EXERCISE REQUIREMENTS → From the entries below, reproduce exactly the lines from the one with "font-style: italic ->" through the one with "font-size: 20px ->", both included, without images.

EXERCISE INPUT →
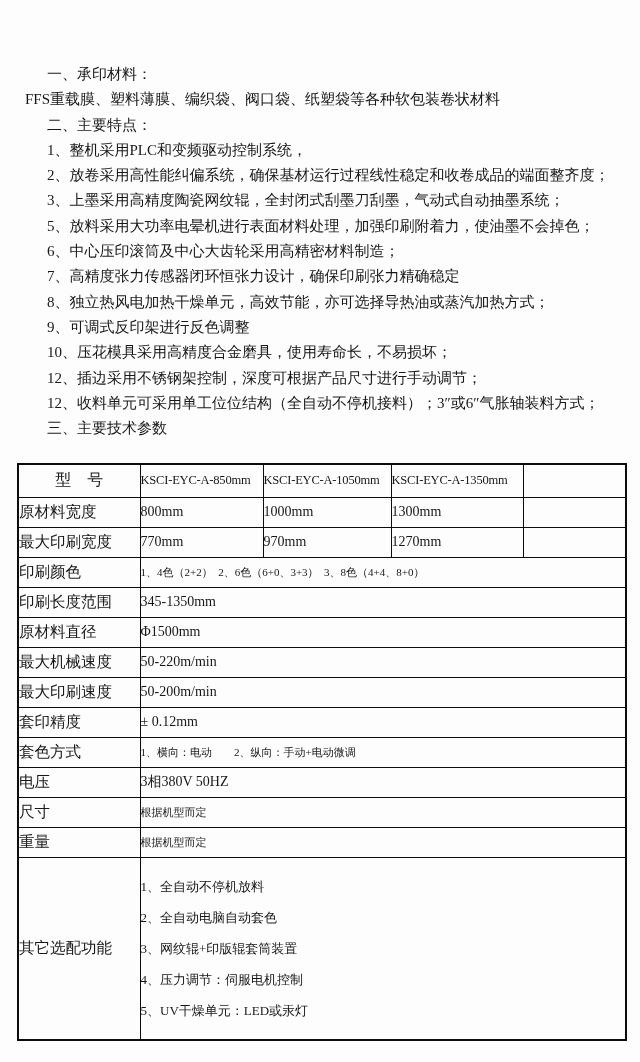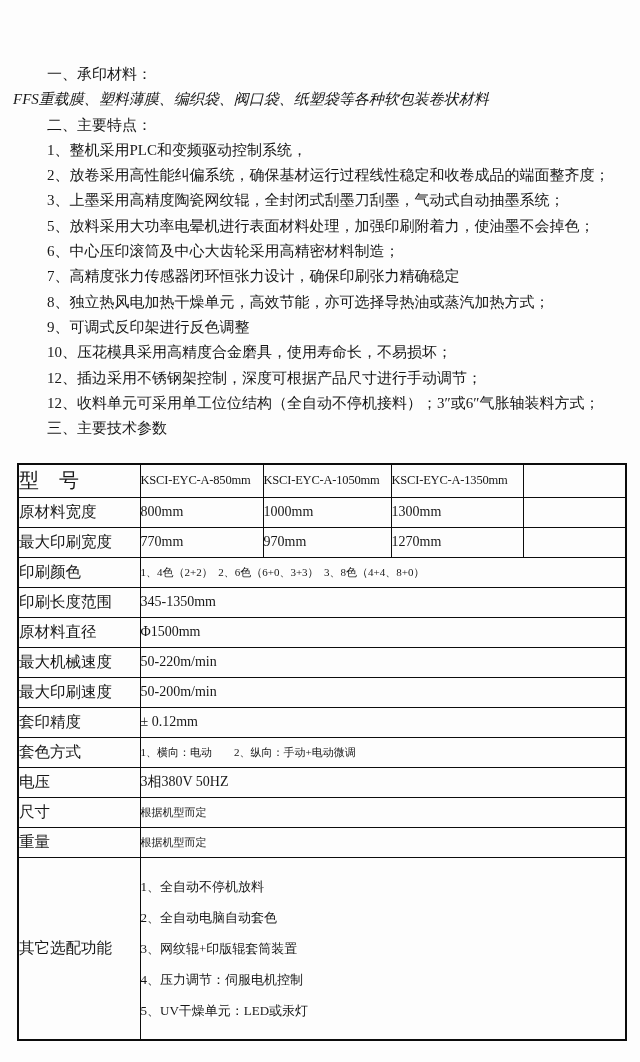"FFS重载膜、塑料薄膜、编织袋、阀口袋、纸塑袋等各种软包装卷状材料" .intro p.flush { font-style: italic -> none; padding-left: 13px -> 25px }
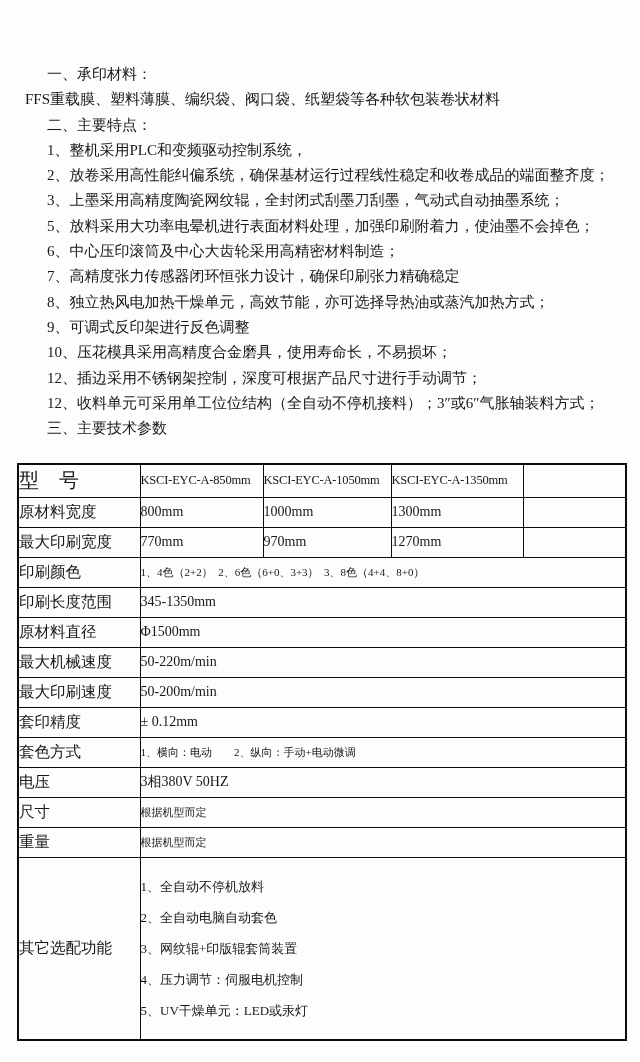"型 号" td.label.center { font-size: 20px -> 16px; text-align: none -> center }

--

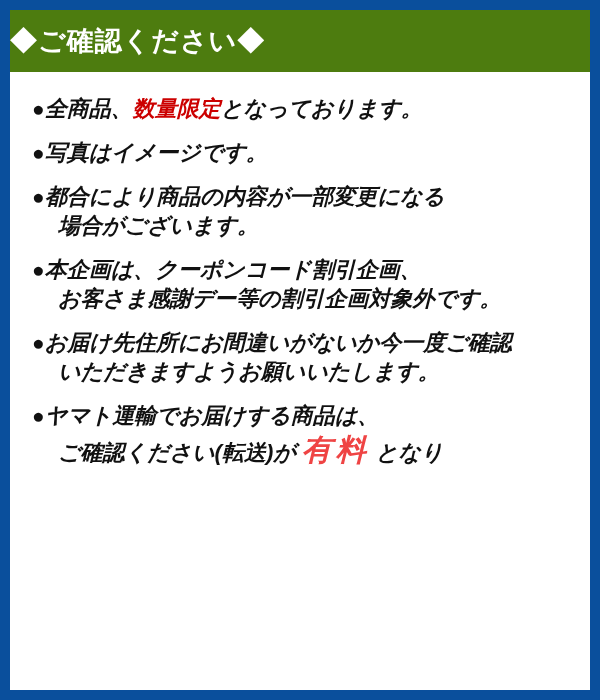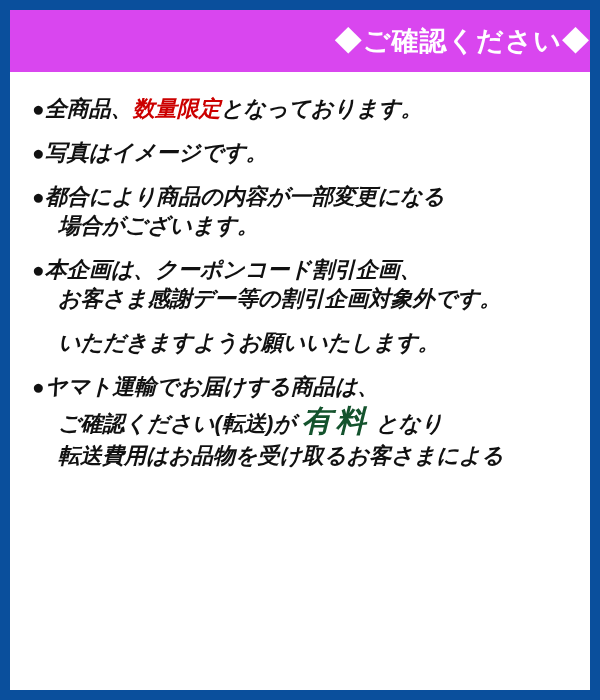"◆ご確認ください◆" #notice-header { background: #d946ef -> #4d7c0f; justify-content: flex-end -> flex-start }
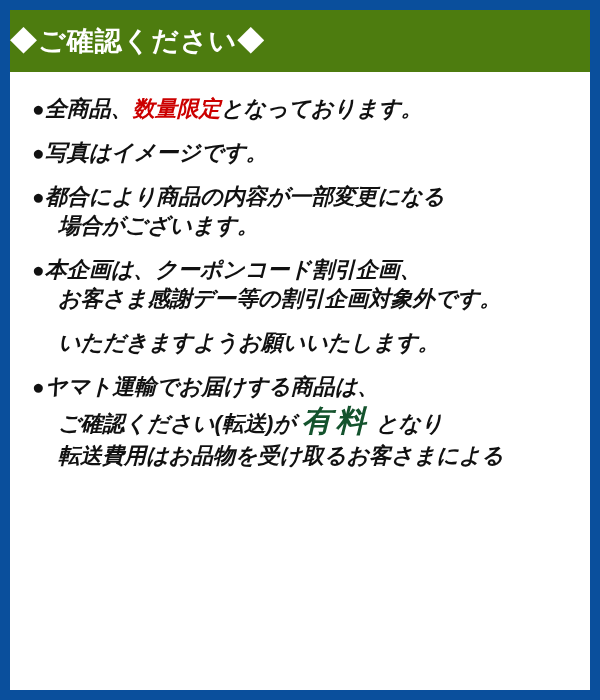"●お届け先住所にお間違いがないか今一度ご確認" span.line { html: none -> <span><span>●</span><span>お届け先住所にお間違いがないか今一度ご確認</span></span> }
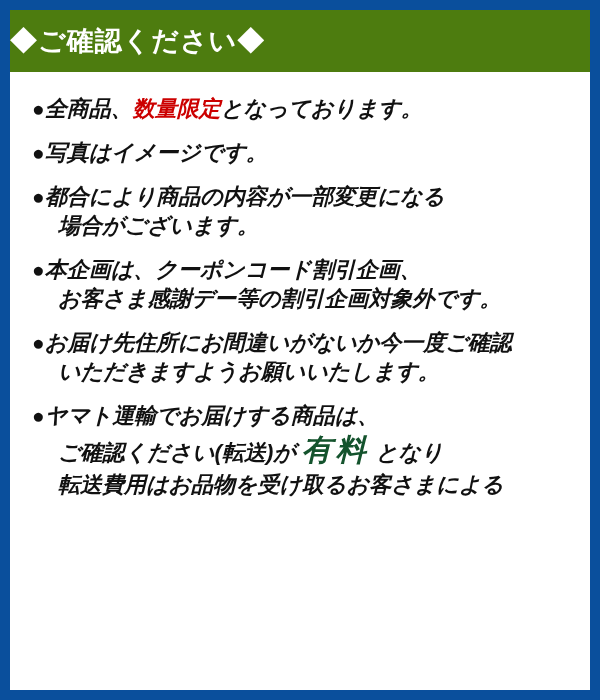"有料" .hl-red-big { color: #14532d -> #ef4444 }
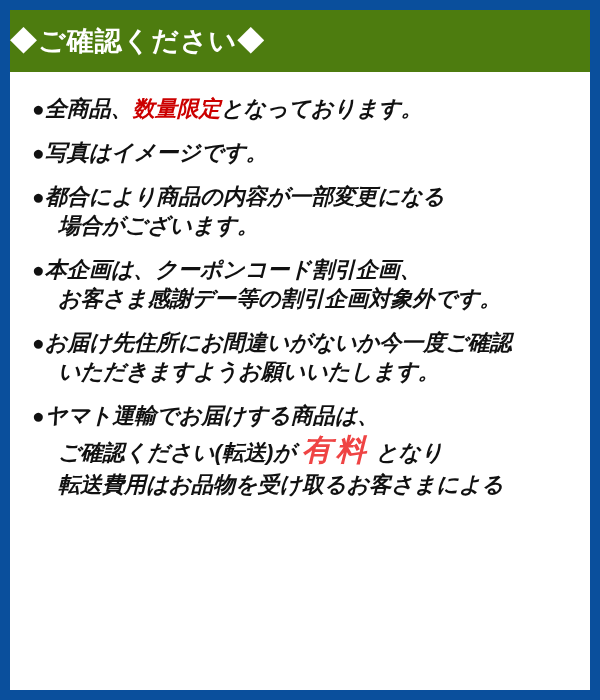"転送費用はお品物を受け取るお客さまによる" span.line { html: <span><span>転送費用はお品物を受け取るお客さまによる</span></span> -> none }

PROBLEM SOLUTION →
"FFS重载膜、塑料薄膜、编织袋、阀口袋、纸塑袋等各种软包装卷状材料" .intro p.flush { font-style: italic -> none; padding-left: 13px -> 25px }
"型 号" td.label.center { font-size: 20px -> 16px; text-align: none -> center }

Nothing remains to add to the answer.